To my first vibrator:

Yes, you were small, pink, glittery, and had a butterfly as a clitoral stimulator. Yes, you were purchased on a dare. Yes, you sat in your box in the very back of my bottom dresser drawer for weeks before I found the courage to give you a go. But wow, what a game changer.

You taught me things about my body that no other human ever could have and you were adorable while you did it. Honestly, one of the worst experiences of my life was when your motor gave out mid-session.

Remember how I cleaned you, put you in a baggie, and quickly drove to the sex store to beg for the exact same thing? Ah, the memories. I've moved on to bigger and better vibrators, but I will never forget you.

To the married man:

I know you told me you were married before any physical lines were crossed, I know you put that ball in my court, and I know I was the one who ran with it.

I have a weakness for guys who have a dash of cockiness and splash of sincerity, mixed well with a "don't give a f*ck" attitude, and you were the perfect blend. It was a selfish decision on my partbut dude, you made the vows, not me. Sack up and either keep them or leave them, but don't skulk amongst the shadows.

To my last ex:

I have so much love for you, I really do. You and I had the best time together but we simply didn't click on a sexual level. I don't know why.
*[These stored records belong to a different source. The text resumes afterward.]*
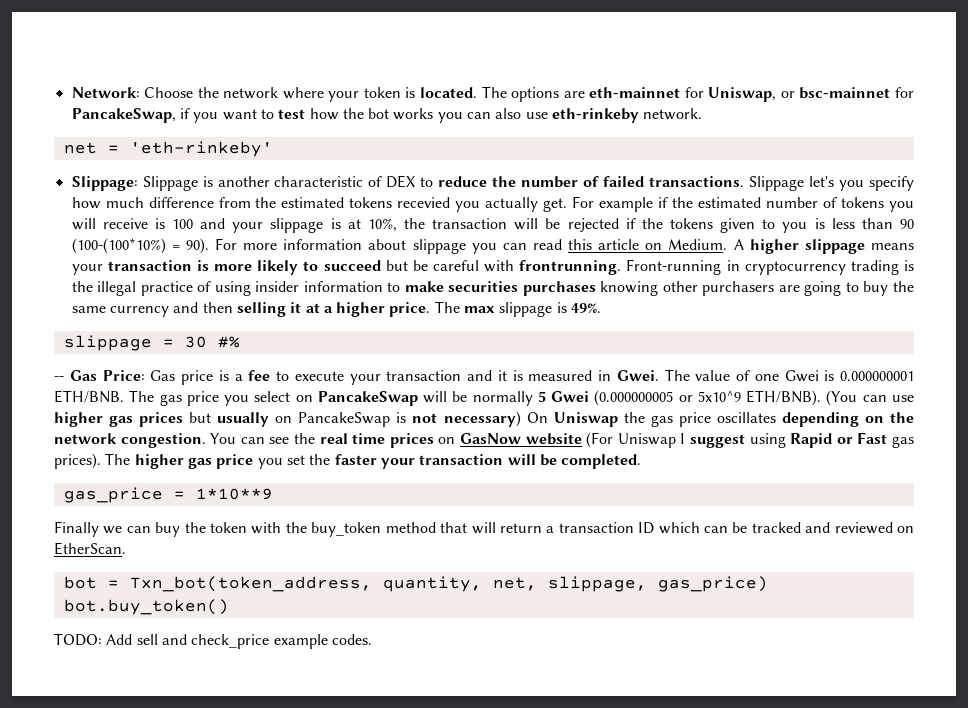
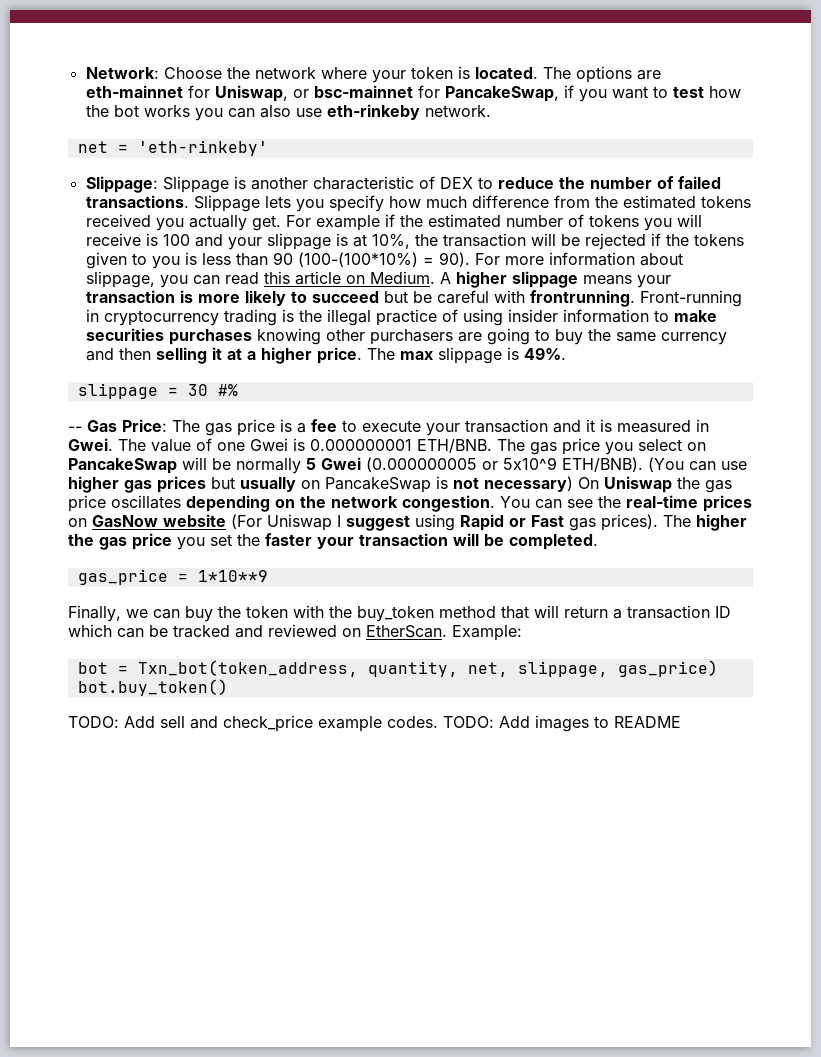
[809,176,835,187] let's -> [264,196,291,208] lets
[397,197,451,208] recevied -> [85,214,151,227] received
[412,239,466,254] slippage -> [85,271,155,288] slippage,
[150,370,176,381] Gas -> [172,420,232,436] The gas
[319,433,386,444] real time -> [626,495,698,508] real-time
(184, 461) none -> [68,534,94,546] the
[54,521,99,537] Finally -> [68,605,121,622] Finally,
(126, 548) none -> [452,625,522,641] Example:
(372, 639) none -> [443,715,681,732] TODO: Add images to README

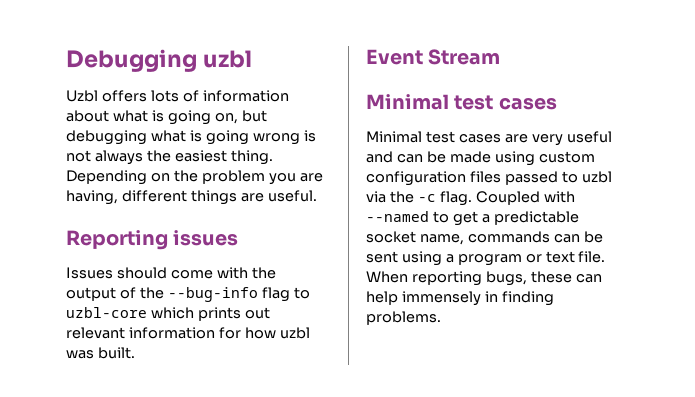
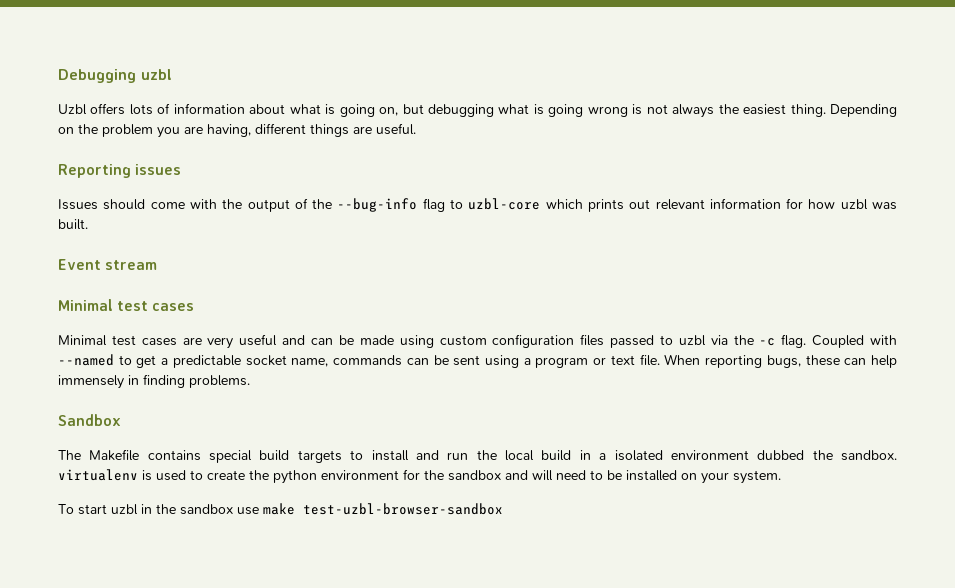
[428,49,501,65] Stream -> [105,260,158,270] stream
(441, 318) none -> [58,414,121,426] [58,449,897,463] [58,469,781,484] [58,503,503,515] // Sandbox // The Makefile contains special build targets to install and run the local build in a isolated environment dubbed the sandbox. virtualenv is used to create the python environment for the sandbox and will need to be installed on your system. // To start uzbl in the sandbox use make test-uzbl-browser-sandbox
I was comfortable enough with you to tell you what I wanted and how but either you weren't in the same place with me, or you simply didn't know how to tell me.

I think you were always a little apprehensive that I had more sexual partners than you, and I wish you weren't. I felt judged, sometime and that feeling is extremely inhibiting. We could've had much more fun.

To the hot bartender:

You. Are. So. Hot. Like ... how? What? A high five to myself for you. I hold the memories of our nights (and mornings) together very, very close to my, um, heart. Yeah, close to my heart.

To the guy I'm currently f*cking:

I dig our arrangement. I'm not trying to be your girlfriend, I don't want to meet your parents, and even though you have an amazing apartment, I don't want to live there.

I really appreciate how we're on the same page about that. Meeting for sex once a week, no games or nonsense or hurt feelings  just dinner, a drink, and an itch that gets scratched. It's perfect. See you next Wednesday.

To all the guys I'll f*ck one day:

So excited to meet you. I can't wait.